Before-and-after change records
════

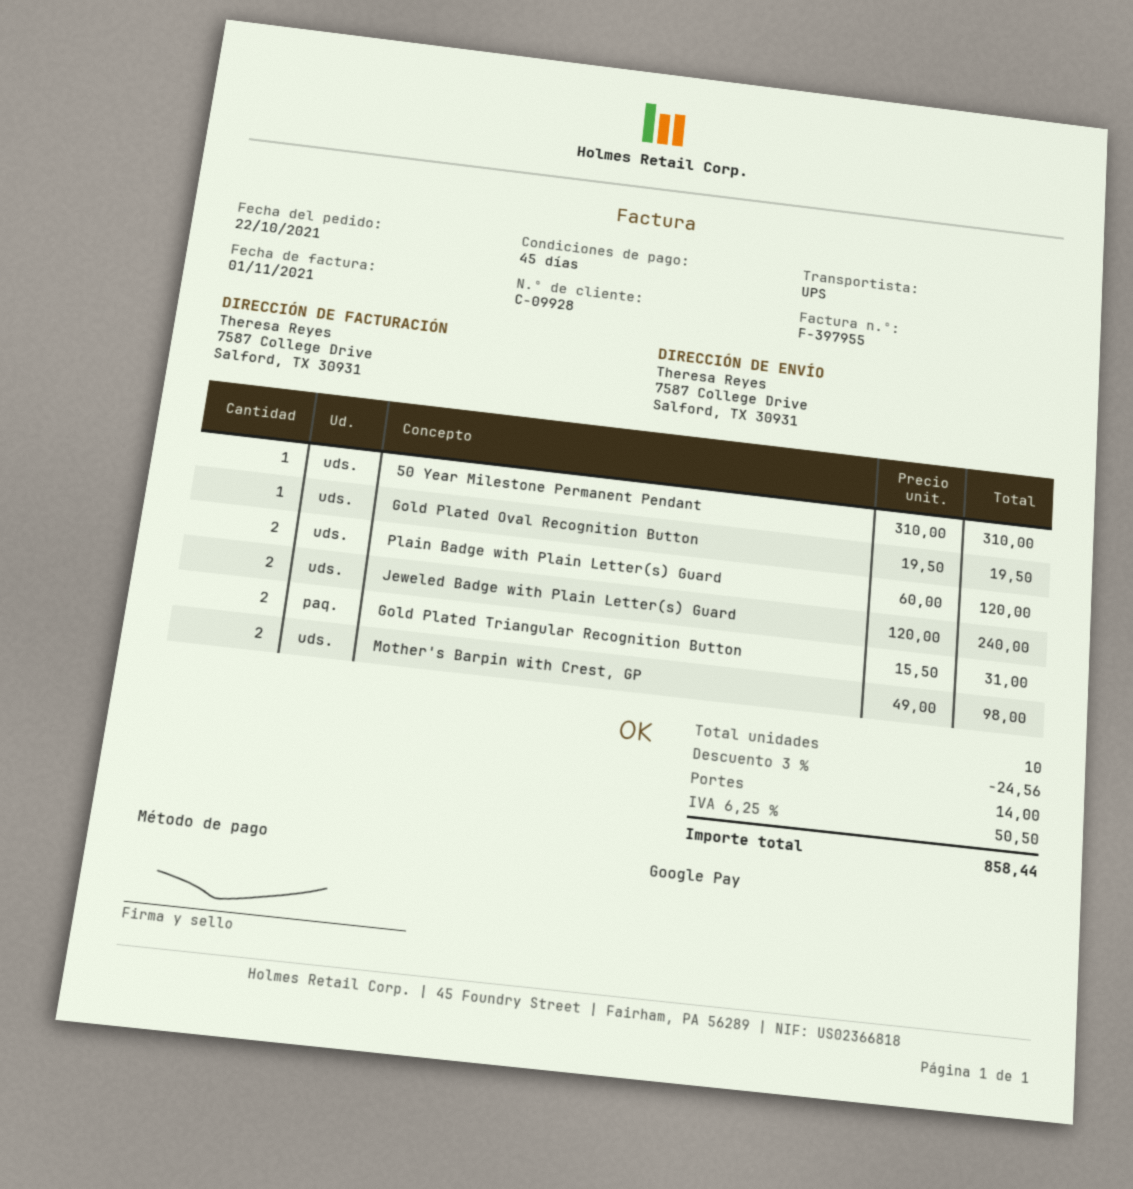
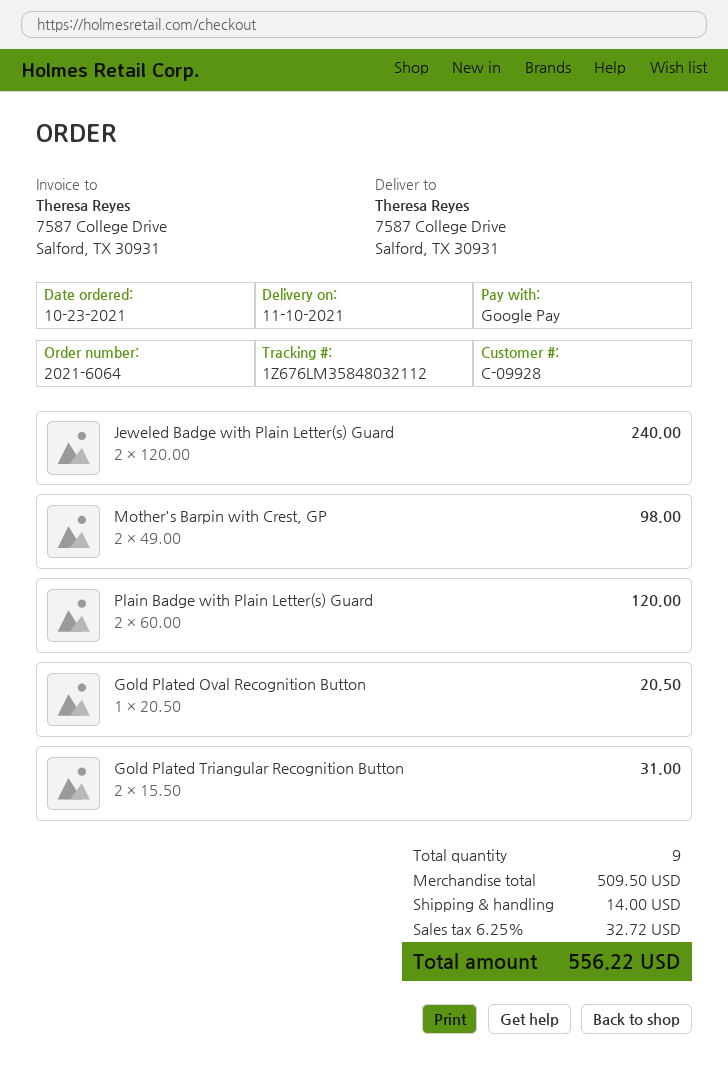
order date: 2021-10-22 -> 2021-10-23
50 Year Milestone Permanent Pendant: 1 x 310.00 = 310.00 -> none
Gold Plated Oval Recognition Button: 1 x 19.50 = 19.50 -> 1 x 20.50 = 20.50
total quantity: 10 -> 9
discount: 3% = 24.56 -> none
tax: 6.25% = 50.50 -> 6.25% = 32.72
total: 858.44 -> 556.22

════

What is being asked:
Could you retype every record above exactly, leaving the pictures out?

Result:
order date: 2021-10-22 -> 2021-10-23
50 Year Milestone Permanent Pendant: 1 x 310.00 = 310.00 -> none
Gold Plated Oval Recognition Button: 1 x 19.50 = 19.50 -> 1 x 20.50 = 20.50
total quantity: 10 -> 9
discount: 3% = 24.56 -> none
tax: 6.25% = 50.50 -> 6.25% = 32.72
total: 858.44 -> 556.22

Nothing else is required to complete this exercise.